* [Image comparison data]
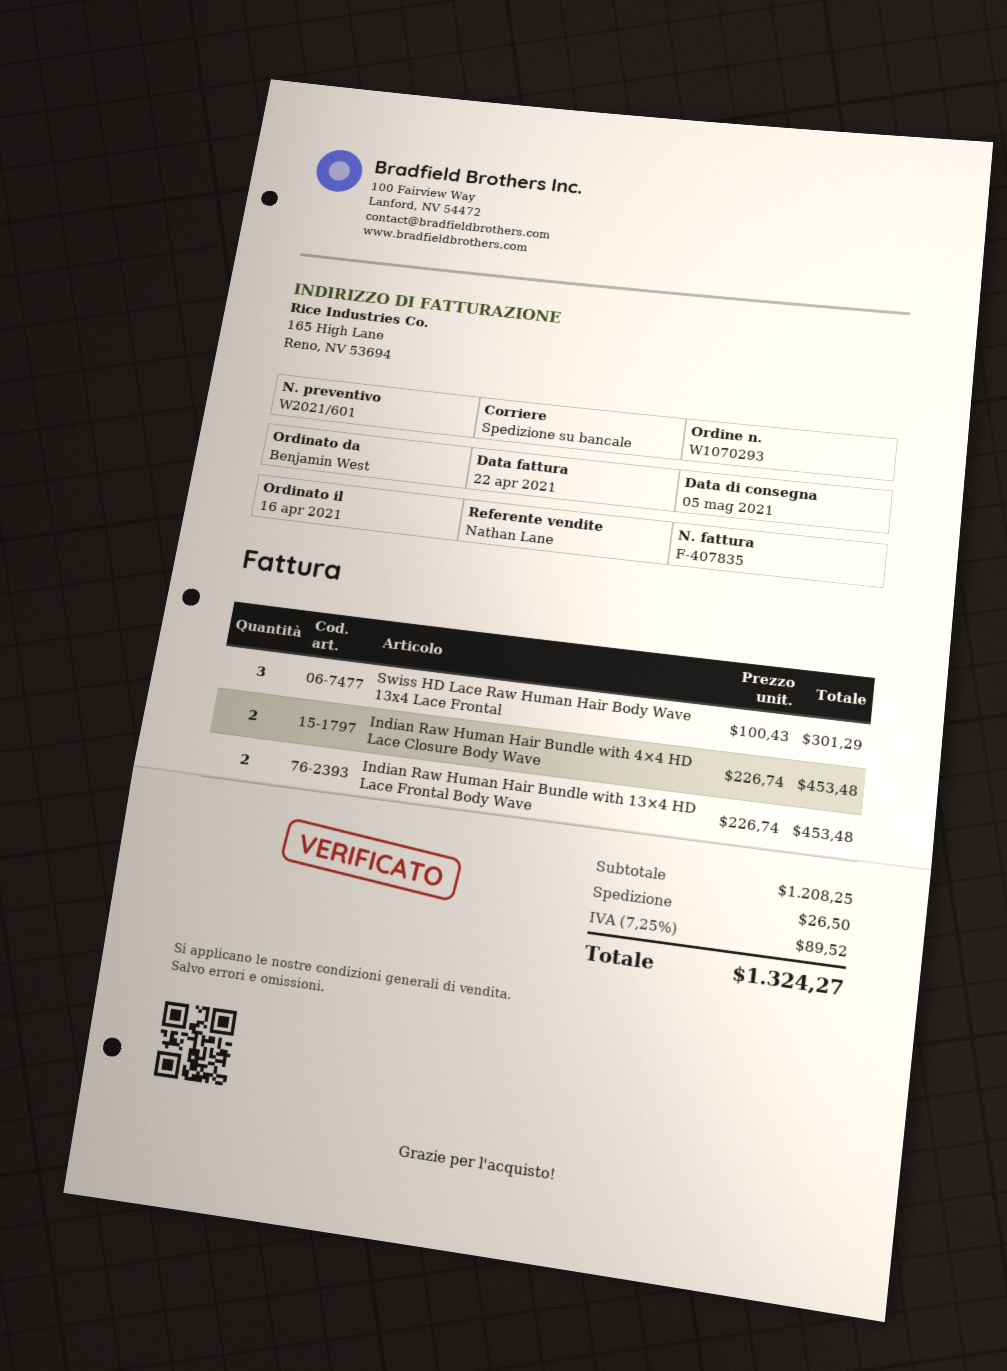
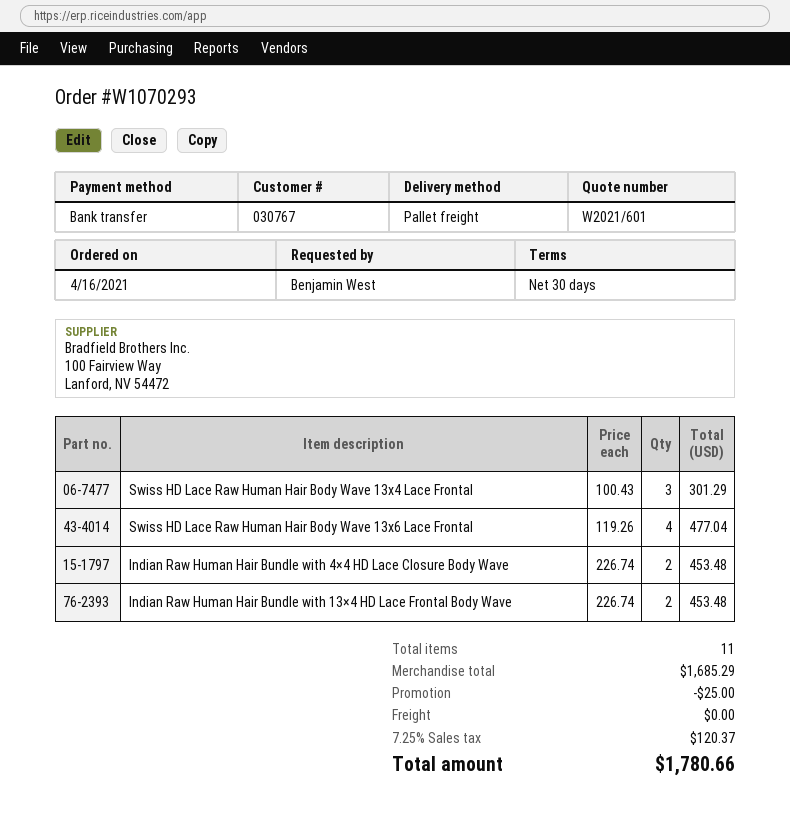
Swiss HD Lace Raw Human Hair Body Wave 13x6 Lace Frontal: none -> 4 x 119.26 = 477.04
subtotal: 1208.25 -> 1685.29
discount: none -> 25.00
shipping: 26.50 -> 0.00
tax: 7.25% = 89.52 -> 7.25% = 120.37
total: 1324.27 -> 1780.66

* [What the task requires]
Show each line of the records above containing "none".

* [Written response]
Swiss HD Lace Raw Human Hair Body Wave 13x6 Lace Frontal: none -> 4 x 119.26 = 477.04
discount: none -> 25.00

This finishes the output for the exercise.